> [Required action]: Copy out the entries below precisely; nothing is to be omitted.

> [Record extracts]:
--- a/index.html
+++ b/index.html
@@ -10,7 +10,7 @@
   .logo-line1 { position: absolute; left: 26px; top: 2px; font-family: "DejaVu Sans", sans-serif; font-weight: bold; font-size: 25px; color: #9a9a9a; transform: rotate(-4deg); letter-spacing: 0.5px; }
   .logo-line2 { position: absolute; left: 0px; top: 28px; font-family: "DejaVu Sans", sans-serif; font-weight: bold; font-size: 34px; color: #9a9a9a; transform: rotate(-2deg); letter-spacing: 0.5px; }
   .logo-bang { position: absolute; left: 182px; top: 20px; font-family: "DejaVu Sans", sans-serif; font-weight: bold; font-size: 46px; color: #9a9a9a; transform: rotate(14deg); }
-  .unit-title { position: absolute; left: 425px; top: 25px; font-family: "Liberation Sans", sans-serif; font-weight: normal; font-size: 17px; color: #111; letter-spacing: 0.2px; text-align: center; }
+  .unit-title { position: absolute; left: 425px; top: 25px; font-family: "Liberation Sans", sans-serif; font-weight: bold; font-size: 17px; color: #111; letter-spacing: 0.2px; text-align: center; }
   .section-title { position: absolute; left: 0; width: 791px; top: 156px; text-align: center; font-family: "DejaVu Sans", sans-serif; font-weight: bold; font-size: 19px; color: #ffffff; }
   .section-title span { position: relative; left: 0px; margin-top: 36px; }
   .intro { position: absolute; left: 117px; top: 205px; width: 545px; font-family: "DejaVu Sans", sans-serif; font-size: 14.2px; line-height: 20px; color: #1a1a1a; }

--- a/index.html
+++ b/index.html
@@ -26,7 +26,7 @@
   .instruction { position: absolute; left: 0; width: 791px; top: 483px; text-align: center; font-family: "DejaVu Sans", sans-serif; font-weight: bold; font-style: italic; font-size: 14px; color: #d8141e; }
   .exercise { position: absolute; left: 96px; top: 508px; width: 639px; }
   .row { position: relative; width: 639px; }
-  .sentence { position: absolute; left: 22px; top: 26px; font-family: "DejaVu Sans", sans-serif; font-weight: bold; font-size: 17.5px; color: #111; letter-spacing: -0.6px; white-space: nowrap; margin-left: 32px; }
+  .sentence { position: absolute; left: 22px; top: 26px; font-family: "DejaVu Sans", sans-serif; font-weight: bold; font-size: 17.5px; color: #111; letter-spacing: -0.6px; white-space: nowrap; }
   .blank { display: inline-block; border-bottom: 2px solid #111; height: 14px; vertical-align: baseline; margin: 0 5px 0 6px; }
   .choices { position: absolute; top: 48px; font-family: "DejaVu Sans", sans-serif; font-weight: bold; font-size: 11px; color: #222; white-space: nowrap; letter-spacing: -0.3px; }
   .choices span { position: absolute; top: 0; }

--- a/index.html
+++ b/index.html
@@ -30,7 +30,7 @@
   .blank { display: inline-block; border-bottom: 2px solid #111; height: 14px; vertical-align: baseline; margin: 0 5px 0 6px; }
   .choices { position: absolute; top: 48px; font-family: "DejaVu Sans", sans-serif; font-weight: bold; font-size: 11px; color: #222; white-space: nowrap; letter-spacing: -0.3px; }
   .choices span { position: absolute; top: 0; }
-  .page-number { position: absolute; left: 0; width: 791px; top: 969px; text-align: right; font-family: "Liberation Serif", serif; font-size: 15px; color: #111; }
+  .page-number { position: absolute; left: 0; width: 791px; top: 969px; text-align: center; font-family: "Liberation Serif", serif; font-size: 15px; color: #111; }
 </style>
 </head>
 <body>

> [Answer for this exercise]:
--- a/index.html
+++ b/index.html
@@ -10,7 +10,7 @@
   .logo-line1 { position: absolute; left: 26px; top: 2px; font-family: "DejaVu Sans", sans-serif; font-weight: bold; font-size: 25px; color: #9a9a9a; transform: rotate(-4deg); letter-spacing: 0.5px; }
   .logo-line2 { position: absolute; left: 0px; top: 28px; font-family: "DejaVu Sans", sans-serif; font-weight: bold; font-size: 34px; color: #9a9a9a; transform: rotate(-2deg); letter-spacing: 0.5px; }
   .logo-bang { position: absolute; left: 182px; top: 20px; font-family: "DejaVu Sans", sans-serif; font-weight: bold; font-size: 46px; color: #9a9a9a; transform: rotate(14deg); }
-  .unit-title { position: absolute; left: 425px; top: 25px; font-family: "Liberation Sans", sans-serif; font-weight: normal; font-size: 17px; color: #111; letter-spacing: 0.2px; text-align: center; }
+  .unit-title { position: absolute; left: 425px; top: 25px; font-family: "Liberation Sans", sans-serif; font-weight: bold; font-size: 17px; color: #111; letter-spacing: 0.2px; text-align: center; }
   .section-title { position: absolute; left: 0; width: 791px; top: 156px; text-align: center; font-family: "DejaVu Sans", sans-serif; font-weight: bold; font-size: 19px; color: #ffffff; }
   .section-title span { position: relative; left: 0px; margin-top: 36px; }
   .intro { position: absolute; left: 117px; top: 205px; width: 545px; font-family: "DejaVu Sans", sans-serif; font-size: 14.2px; line-height: 20px; color: #1a1a1a; }

--- a/index.html
+++ b/index.html
@@ -26,7 +26,7 @@
   .instruction { position: absolute; left: 0; width: 791px; top: 483px; text-align: center; font-family: "DejaVu Sans", sans-serif; font-weight: bold; font-style: italic; font-size: 14px; color: #d8141e; }
   .exercise { position: absolute; left: 96px; top: 508px; width: 639px; }
   .row { position: relative; width: 639px; }
-  .sentence { position: absolute; left: 22px; top: 26px; font-family: "DejaVu Sans", sans-serif; font-weight: bold; font-size: 17.5px; color: #111; letter-spacing: -0.6px; white-space: nowrap; margin-left: 32px; }
+  .sentence { position: absolute; left: 22px; top: 26px; font-family: "DejaVu Sans", sans-serif; font-weight: bold; font-size: 17.5px; color: #111; letter-spacing: -0.6px; white-space: nowrap; }
   .blank { display: inline-block; border-bottom: 2px solid #111; height: 14px; vertical-align: baseline; margin: 0 5px 0 6px; }
   .choices { position: absolute; top: 48px; font-family: "DejaVu Sans", sans-serif; font-weight: bold; font-size: 11px; color: #222; white-space: nowrap; letter-spacing: -0.3px; }
   .choices span { position: absolute; top: 0; }

--- a/index.html
+++ b/index.html
@@ -30,7 +30,7 @@
   .blank { display: inline-block; border-bottom: 2px solid #111; height: 14px; vertical-align: baseline; margin: 0 5px 0 6px; }
   .choices { position: absolute; top: 48px; font-family: "DejaVu Sans", sans-serif; font-weight: bold; font-size: 11px; color: #222; white-space: nowrap; letter-spacing: -0.3px; }
   .choices span { position: absolute; top: 0; }
-  .page-number { position: absolute; left: 0; width: 791px; top: 969px; text-align: right; font-family: "Liberation Serif", serif; font-size: 15px; color: #111; }
+  .page-number { position: absolute; left: 0; width: 791px; top: 969px; text-align: center; font-family: "Liberation Serif", serif; font-size: 15px; color: #111; }
 </style>
 </head>
 <body>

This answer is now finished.